* _WHAT TO WORK ON_
Every record that follows should be written out word for word; the pictures stay out.
[Start of Attachment]
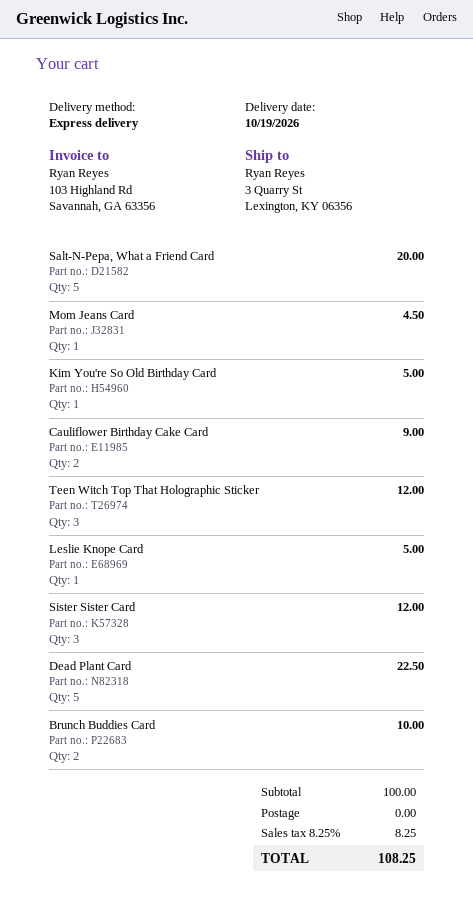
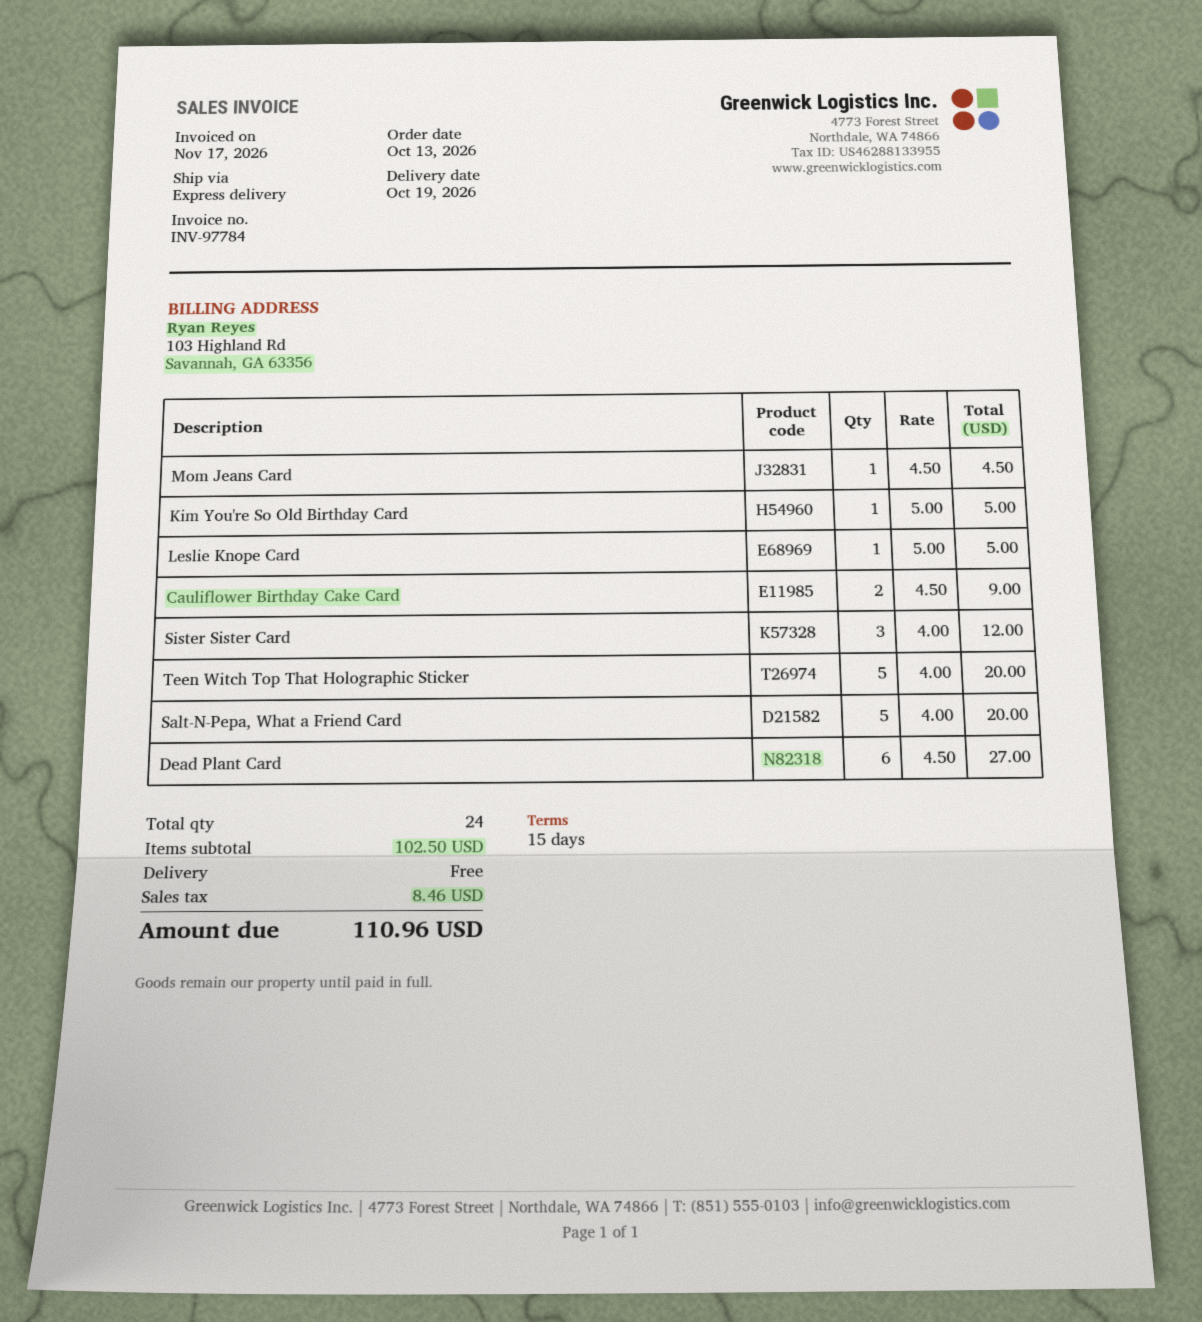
Teen Witch Top That Holographic Sticker: 3 for 12.00 -> 5 for 20.00
Dead Plant Card: 5 for 22.50 -> 6 for 27.00
Brunch Buddies Card: 2 for 10.00 -> none
subtotal: 100.00 -> 102.50
tax: 8.25 -> 8.46
total: 108.25 -> 110.96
[End of Attachment]
* _RESULT FOR THIS EXERCISE_
Teen Witch Top That Holographic Sticker: 3 for 12.00 -> 5 for 20.00
Dead Plant Card: 5 for 22.50 -> 6 for 27.00
Brunch Buddies Card: 2 for 10.00 -> none
subtotal: 100.00 -> 102.50
tax: 8.25 -> 8.46
total: 108.25 -> 110.96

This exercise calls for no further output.